At the beginning of the year, I wrote about turning YunoHost into a domestic NAS OS. Since then, I haven’t progressed much because the core-devs are incredibly busy and I have far too many projects I contribute to. But I got the disks infos API merged and started working on the S.M.A.R.T. health API. This got me interested into how Linux detects and handles hardware and exposes informations with sysfs. I got to learn that the S.M.A.R.T. API is not standard and differs between NVMe and ATA interfaces and that there’s no standard API to get the vendor name of a storage. Working on this, I got to use the Udisks2 D-Bus API and consequently, I learnt a bit more about D-Bus and how to query a D-Bus API from the CLI and from Python. Fun stuff!

What’s next?

The first thing I hope for next year is being able to get to release Django Template Transpiler and hopefully see some community adoption. Beyond that project, I would like to contribute to the Django core. There have been interesting discussions on how to better handle modern Javascript and I’d like to push forward a solution inspired from dj-importmap that I wrote for a client. Also, if I could resume my work on Yunohost, it would be ideal.

Personnal note: I’ve lived with ADHD my whole life. I’ve been thinking about writing something about that here for a while. According to the diagnosis, I have a combined profile which means I am both hyperactive-impulsive and inattentive.
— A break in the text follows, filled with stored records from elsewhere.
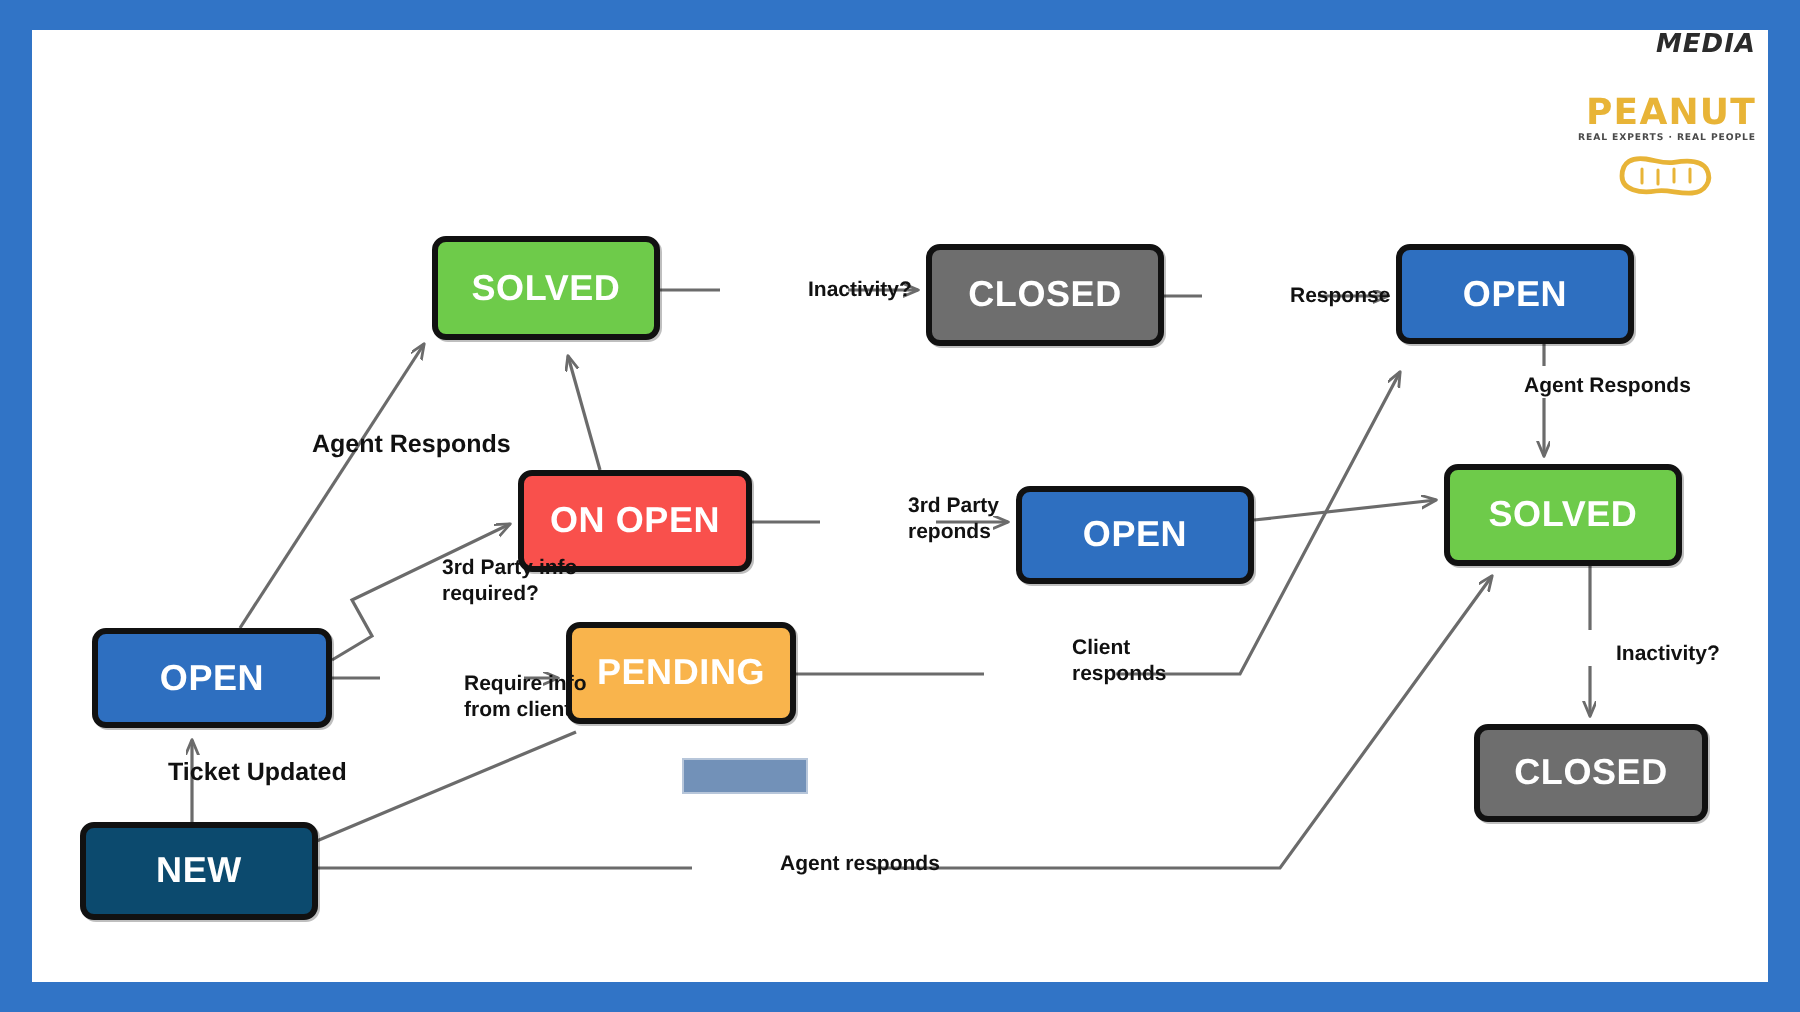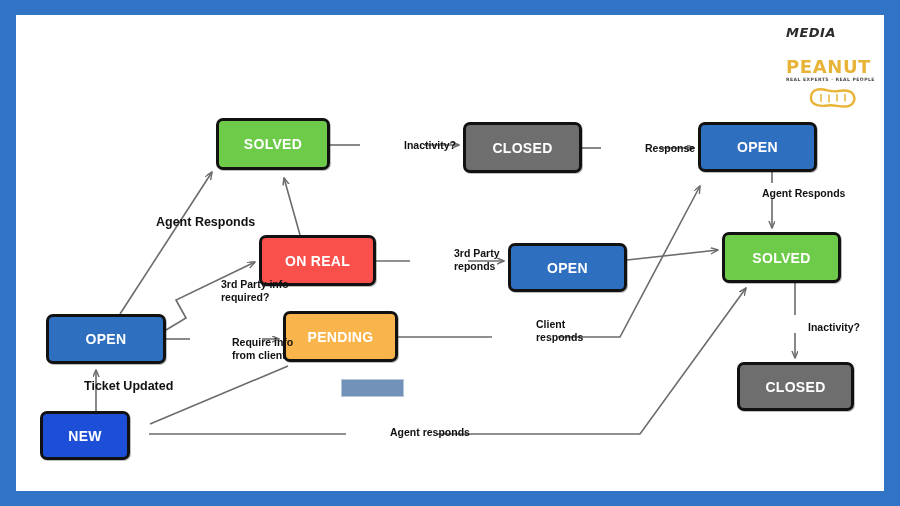"MEDIA" #logo { text-align: left -> right; top: 26px -> 16px }
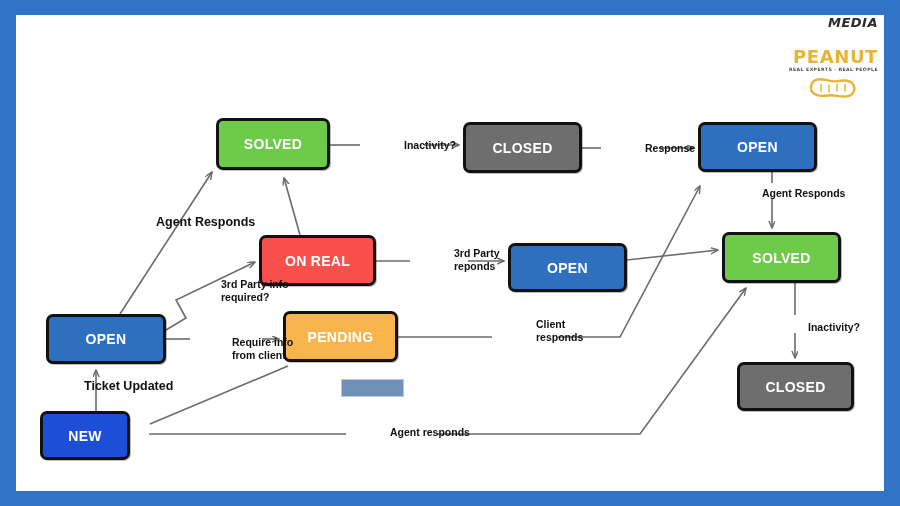"SOLVED" .node { font-size: 14px -> 18px }
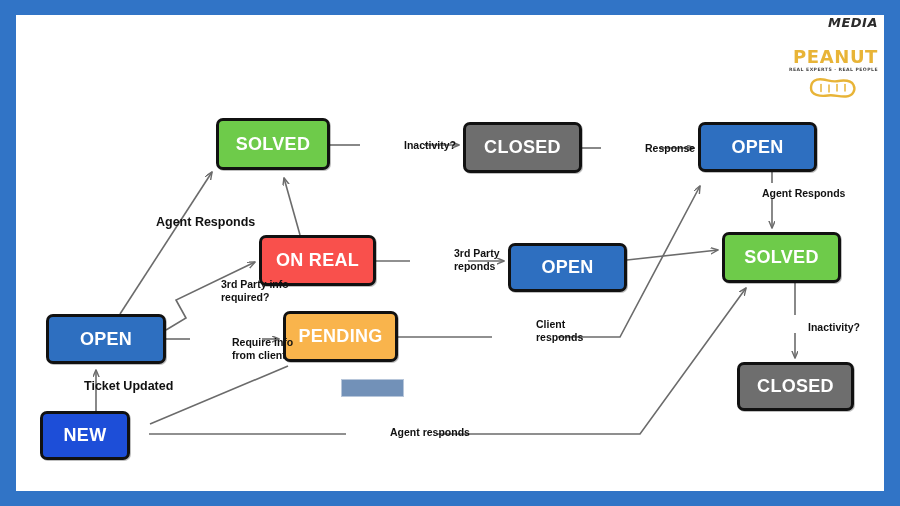"ON REAL" span { text: REAL -> OPEN }
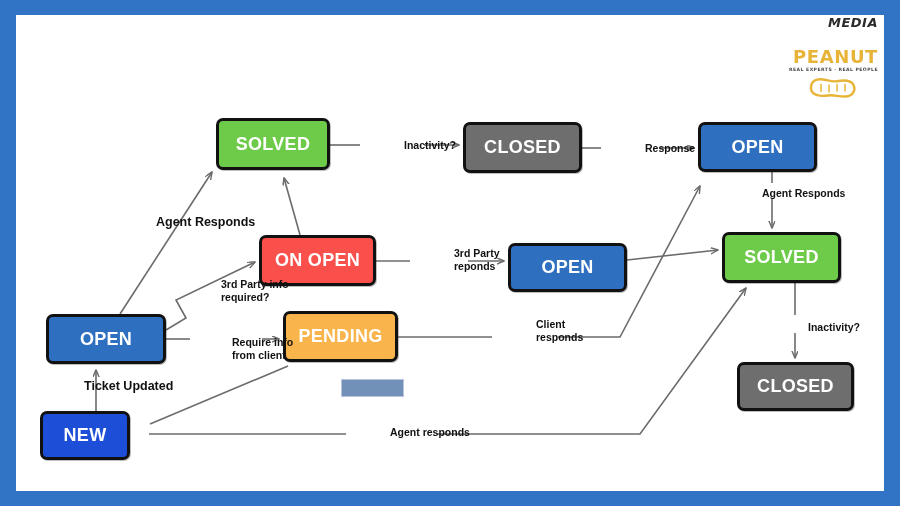"NEW" div.node { background: #1d4ed8 -> #0c4a6e; width: 90px -> 119px }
This disorder has handicaped me my whole life and, at some point, had I not had been diagnosed, I would have probably died young and empoverished. This diagnostic saved my life and enabled me to resume my studies, get a diploma and work in a field that is intellectually stimulating on a daily basis. Not everyone in my situation has this chance. We, ADHD people, tend to die younger from accident, disease or violent death and live in greater poverty than the average population. Writing these articles where I get look back, measure how far I’ve come and how lucky I am now, it helps. But I was never alone. I got people to lean on, to teach me and guide me and I’m greatful for it. Eventually, no-one is ever “self-made”. We all are community-made. And that’s why we live in society.